倒转的粉红三角形是纳粹在大屠杀时期用于鉴别同性恋囚犯的标志。这个标志后来被同性恋自豪日和同性恋权利运动用作标志,它也是除彩虹旗以外最流行的同性恋标志。

粉红三角源自第二次世界大战,在同志运动中,有些团体把本来倒转的三角形转为尖角向上,象征战斗,和提醒人们不要让类似的惨剧再次发生。

历史来源

最初,同性恋者的惩罚是去势(切去男性性器官),后来变成了死刑。虽然在集中营中被杀害的同性恋者难以有精确的统计,但是根据Richard Plant的估算,大约有50,000到63,000名男同性恋者在1933年至1944年间被纳粹收监。

在二次大战之前,当时德国法律第一百七十五条中,禁止同性恋的关系存在。希特勒当权之后,他并严加禁止同性之间有着亲嘴、拥抱、同性性幻想、及性行为发生等行为。而在希特勒当权中的1937自1939二年之中,就有大约二万五千人人被希特勒军队控诉以犯了第一百七十五条罪而逮捕,并被关到监狱或是之后的集中营去。而这些的“犯罪者”则必须受到结扎或是去势的下场。在1942年,希特勒更是将第一百七十五条罪的处罚加重至死刑。

在二战结束,集中营的囚犯被解放之后,很多被归类为粉红色三角形的囚犯在盟军建立的德意志联邦共和国中再度被囚禁。一个例子是公开的同性恋者Heinz Dörmer,先后在纳粹集中营和共和国时期一共被囚禁20年。纳粹德国将同性恋行为从轻微的罪行修改成重罪的第175条,在纳粹覆灭之后的东西两德都继续存在了长达24年之久。此后这些囚犯寻求经济赔偿的要求被德国政府拒绝。但德国政府于2002年为此向同志社区发表了一份官方的道歉声明。

标志精神

德集中营中犯人的标志,第五列及为同性恋者

在当时德国,被关进集中营的犯人都需戴着一个不同颜 色的倒三角形。此三角形颜色不但代表了犯人所犯的罪,并且也在集中营中扮演了一个社会阶级的标示。其中红色代表着政治犯,黄色代表者犹太人,而粉红色则代表了同性恋者。

同志解放组织在七十年代重新采用了粉红三角形为同志平权运动的标志,原因为其标志极为大家所认识,并且它唤起了民众对于打压弱势族群及不公平待遇的注意。

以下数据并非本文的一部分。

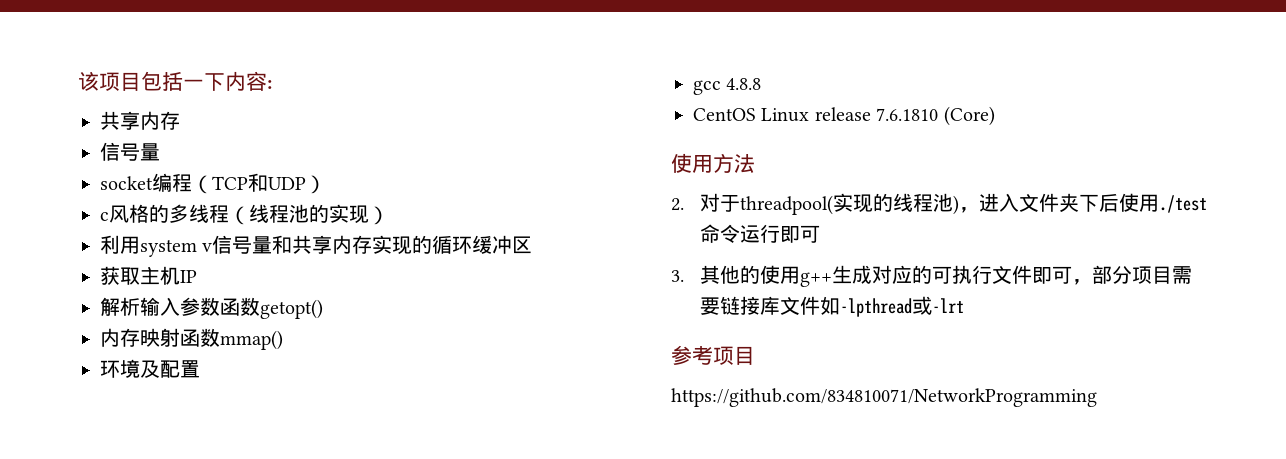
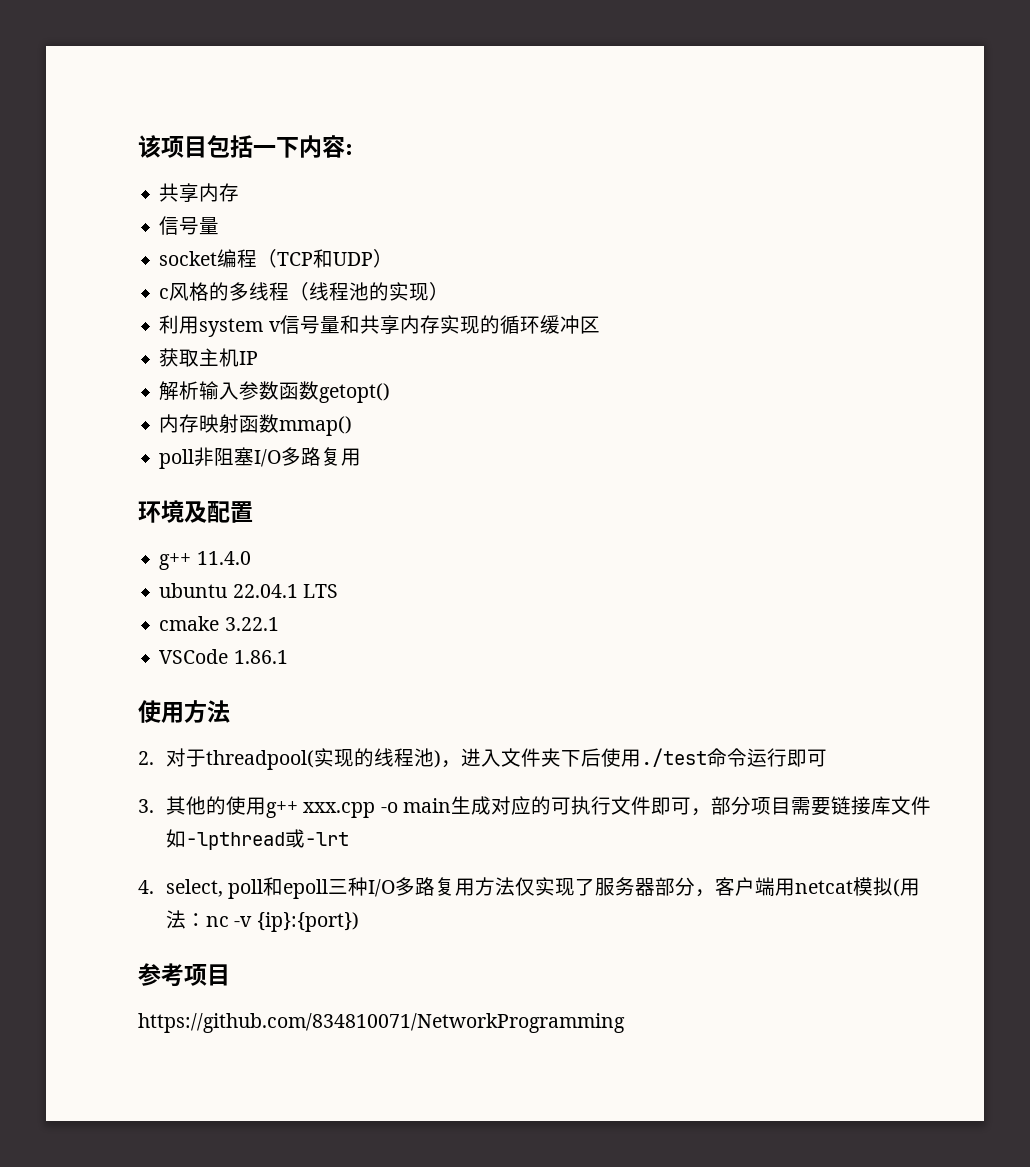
+ poll非阻塞I/O多路复用
  环境及配置
- gcc 4.8.8
- CentOS Linux release 7.6.1810 (Core)
+ g++ 11.4.0
+ ubuntu 22.04.1 LTS
+ cmake 3.22.1
+ VSCode 1.86.1
- 3.其他的使用g++生成对应的可执行文件即可，部分项目需要链接库文件如-lpthread或-lrt
+ 3.其他的使用g++ xxx.cpp -o main生成对应的可执行文件即可，部分项目需要链接库文件如-lpthread或-lrt
+ 4. select, poll和epoll三种I/O多路复用方法仅实现了服务器部分，客户端用netcat模拟(用法：nc -v {ip}:{port})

在八十年代,同志组织将倒三角形符号反转成为正三角形的标志,以象征其一个较积极反击回去的义意。而今,对许多人来讲,粉红三角既代表了骄傲、坚强、和屹立不摇的精神,并也企图诉求着让人类之间的迫害不再发生。

相关史实

黑色三角形

粉红三角形

与粉红三角的用途相似,黑色倒三角也是由纳粹军队产生的。虽然在旧德国法律第一百七十五条文中并无规范女同性恋的行为,但许多文献显示黑三角形是用来标示犯人有着“反社会行为”的人。而在纳粹主义中,女人生活重心是在小孩,厨房,及信仰上。所以如有任何女人反对生育或是其它“反社会行为”则会被冠上黑色倒三角形。因此如同粉红三角形代表着男同志的历史悲剧,黑三角形则代表着女同志的,因此之后也有女同志或女权运动者使用其为活动标志。它被认为是代表男同性恋标志的粉红三角形的副本。

纳粹集中营臂章

达豪集中营臂章图表

纳粹集中营臂章

,主要由三角形组成,是用于识别纳粹占领国的集中营囚犯。三角形由布料制造并缝于犯人的外套和衬衫上。这些强制性的臂章上特定的颜色和形状有不同的象征和意义。

各个集中营的臂章系统都有差异,在战争后期,某些集中营内臂章的使用渐渐减少,而有些集中营则突然增加。以下描述均根据达豪集中营战前到战争初期的臂章系统,达豪采用了其中一种较复杂的识别系统。

纳粹德国同性恋史及大屠杀

第一次世界大战后,在德国魏玛共和国时期,同性恋者在德国,特别是在柏林享受着比较世界上任何地方都更自由和更被接受的生活。然而,随着阿道夫·希特勒的崛起,禁止同性恋成为纳粹政党的目标之一,最终被列于大屠杀的名单内。

1933年开始,同性恋组织被禁止,关于同性恋及性学的学术作品被禁止,而纳粹内部的同性恋者被杀害。据估计,1928年德国有大约120万公开的男同性恋者,在1933年-45年之间,大约10万男性被警方注册为同性恋者,而当中的大约5万人被定罪。当中大部分人被囚禁在普通监狱,而估计有5000到15000人被关押在纳粹集中营。暂时没有清晰的数据表明当中究竟有多少人死亡,但是著名学者Ruediger Lautman估计关押在集中营的同性恋者的死亡率高达60%。监狱中的同性恋者受到逮捕者的残酷对待,也受到其他囚犯的迫害。这是同性恋者比较其他“反社会团体”更高死亡率的因素之一。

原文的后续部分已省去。